This study used the MMSE to characterise the cognitive states and for the estimation of transitions. A known limitation of the MMSE includes the ceiling effect. Also, as educational attainment is often used as a proxy for prior cognitive functioning, it is possible that the association between education and the transition from no cognitive impairment to MCI is simply capturing changes that occur with normal aging [50]. That is, individuals with lower educational attainment and presumably lower prior cognitive abilities also have lower later abilities. The use of clinical guidelines for the diagnosis of MCI and dementia would have been preferred [51], but this information was not available in most of the studies. Therefore, the MMSE was not used to determine clinical diagnosis. Rather it was used as an indication of the level of MMSE impairment and as suggestive of MCI and dementia. Moreover, we used the MMSE because we wanted to compare and expand on the work of Marioni and colleagues [28]. In order to examine the comparability of results using clinical diagnosis of dementia rather than MMSE, we re-ran the model using clinical diagnosis of dementia available in the Octo-Twin data. We found similar results for the role of education on cognitive transitions. Having a high or medium level of education versus low was associated with a lower risk of transitioning from normal MMSE to mild MMSE impairment [(HR for medium versus low education = 0.47 (95% CI, 0.22 - 0.98); HR for high versus low education 0.48 (95% CI, 0.25 - 0.90)]; and having a medium level of education versus low was associated with higher risk of transitioning from normal MMSE to death [HR = 2.03 (95% CI, 1.11 - 3.72)]. Another limitation of this study is that we did not examine whether respondents with high educational attainment are more likely to be in the normal category versus whether respondents with high educational attainment are less likely to transition to an impaired state during follow-up.
Another limitation of this study is that we were unable to include biomarkers and genetic markers as risk factors given that these were not available in the longitudinal studies we used. Further research should examine the role of these risk factors on transitions between cognitive states and death. Given that the Octo-Twin data consists of twins, accounting for the violation of the assumption of independence between observations would have been preferable. However, given that we assumed the effect to be negligible and that we were running the same models across six studies, we decided not to include random effects in this paper.

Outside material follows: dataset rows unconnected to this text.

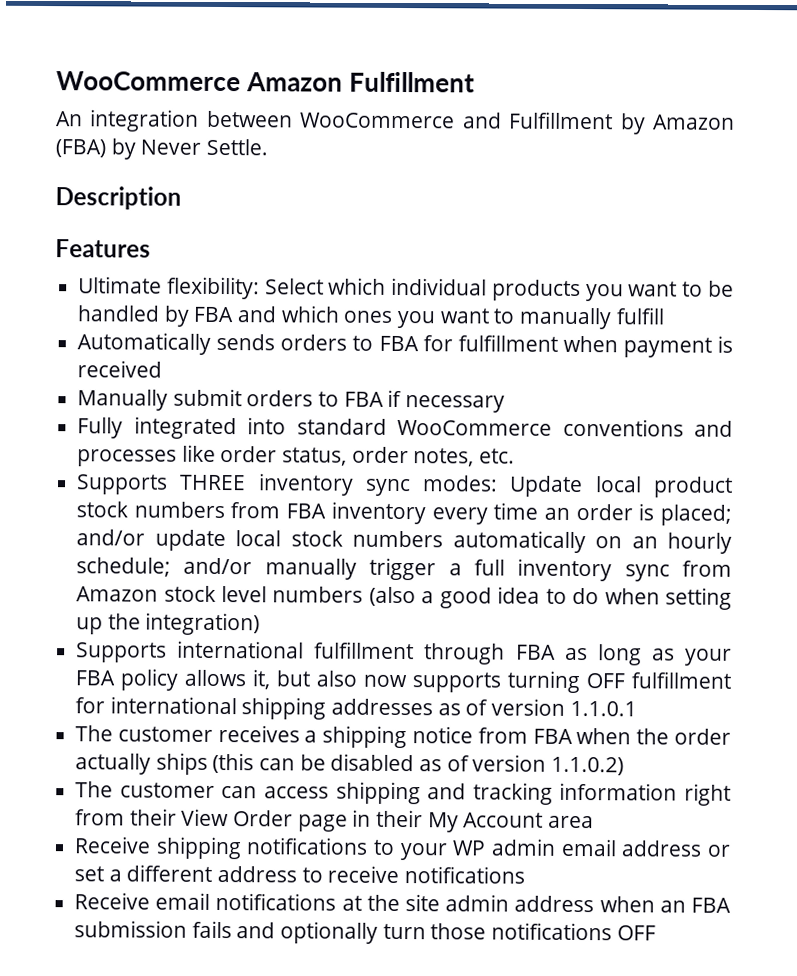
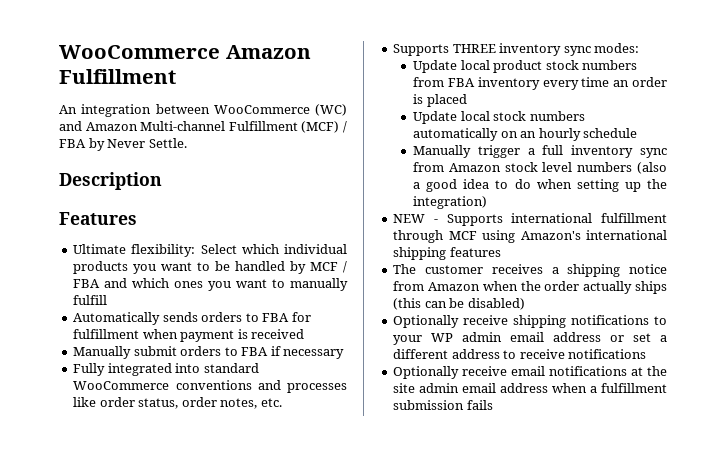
[462,111,735,135] [55,139,106,158] and Fulfillment by Amazon (FBA) -> [315,104,347,116] [59,121,347,133] [59,139,86,148] (WC) and Amazon Multi-channel Fulfillment (MCF) / FBA
(190, 316) none -> [310,261,347,273] MCF /
(499, 483) none -> (640, 48) //
[659,504,732,526] [76,529,226,552] placed; and/or update -> [426,94,467,107] [413,111,458,124] placed // Update
[76,557,357,580] schedule; and/or manually -> [583,128,638,138] [413,145,472,158] schedule // Manually
(261, 624) none -> [393,214,438,223] NEW -
[515,644,732,666] [75,668,731,694] [75,696,637,720] FBA as long as your FBA policy allows it, but also now supports turning OFF fulfillment for international shipping addresses as of version 1.1.0.1 -> [448,230,667,243] [393,247,501,260] MCF using Amazon's international shipping features
[532,728,573,744] FBA -> [428,282,481,291] Amazon
[330,753,625,776] [75,781,731,806] [75,808,595,833] [74,836,152,854] disabled as of version 1.1.0.2) // The customer can access shipping and tracking information right from their View Order page in their My Account area // Receive -> [467,298,525,310] [393,315,509,328] disabled) // Optionally receive
[74,892,151,910] Receive -> [393,366,508,379] Optionally receive
(510, 903) none -> [462,383,497,393] email
[659,897,731,913] [74,920,656,944] an FBA submission fails and optionally turn those notifications OFF -> [590,383,667,393] [393,400,493,410] a fulfillment submission fails

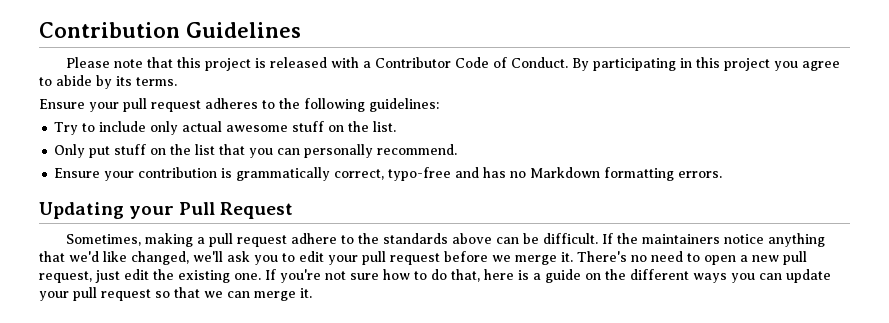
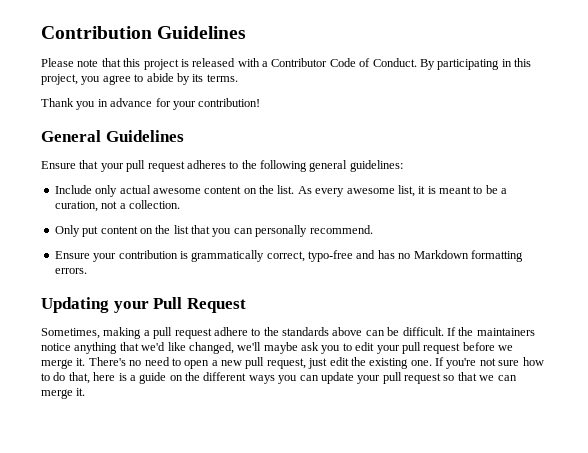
[723,58,770,71] project -> [41,74,78,85] project,
[39,99,85,109] // Ensure -> [41,98,261,110] [41,130,184,142] [41,160,99,169] // Thank you in advance for your contribution! // General Guidelines // Ensure that
(365, 105) none -> [309,160,348,172] general
[54,121,147,135] Try to include -> [54,185,92,194] Include
[292,121,325,132] stuff -> [204,186,242,194] content
(397, 126) none -> [297,185,508,197] [54,200,180,212] As every awesome list, it is meant to be a curation, not a collection.
[114,144,147,155] stuff -> [100,226,138,234] content
(223, 256) none -> [263,342,298,354] maybe

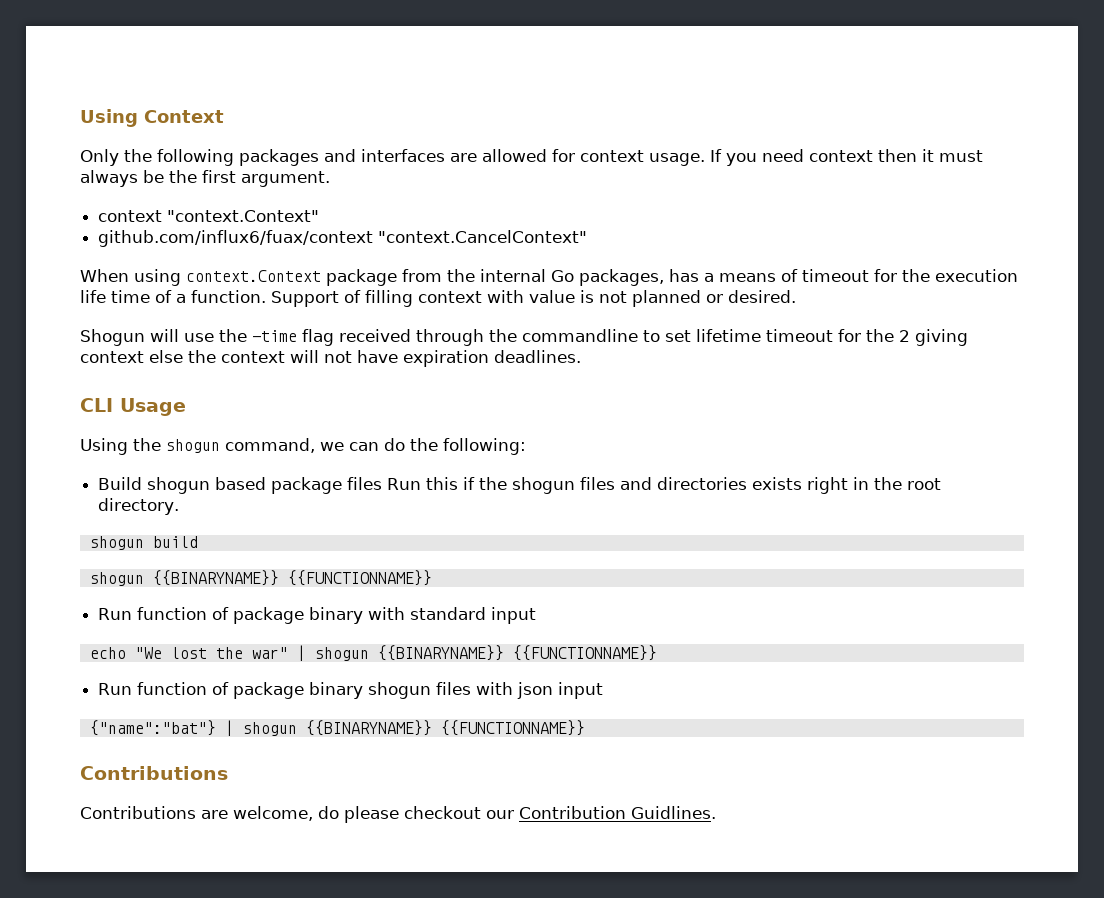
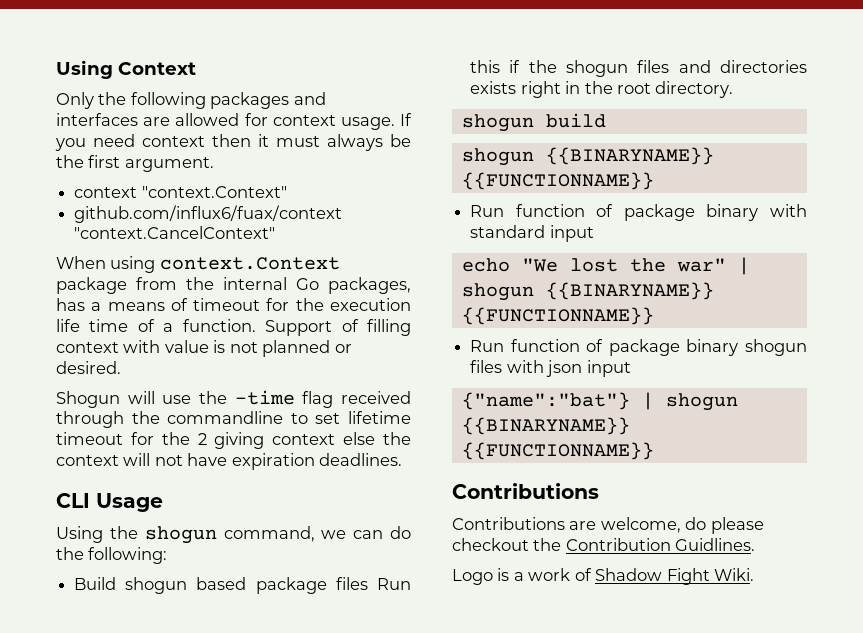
[486,810,514,819] our -> [533,538,562,551] the
(716, 812) none -> [452,568,755,585] // Logo is a work of Shadow Fight Wiki.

Our results demonstrated that some individuals transitioned from a state of impaired MMSE (indicative of possible MCI) back to a state of healthy cognition. The overlap in symptoms with other conditions such as depression and other neurodegenerative diseases is one likely explanation for the recovery from MCI and for the misclassification of individuals with dementia. Our findings align with previous research which also found reversion from MCI to normal cognitive functioning for some individuals [52-55]. However, more research is needed using clinical guidelines for the diagnosis of MCI to better understand these transitions. By using clinical guidelines, we would be able to more accurately differentiate those individuals with MCI due to dementia from those unlikely to progress in dementia and identify predictors of these.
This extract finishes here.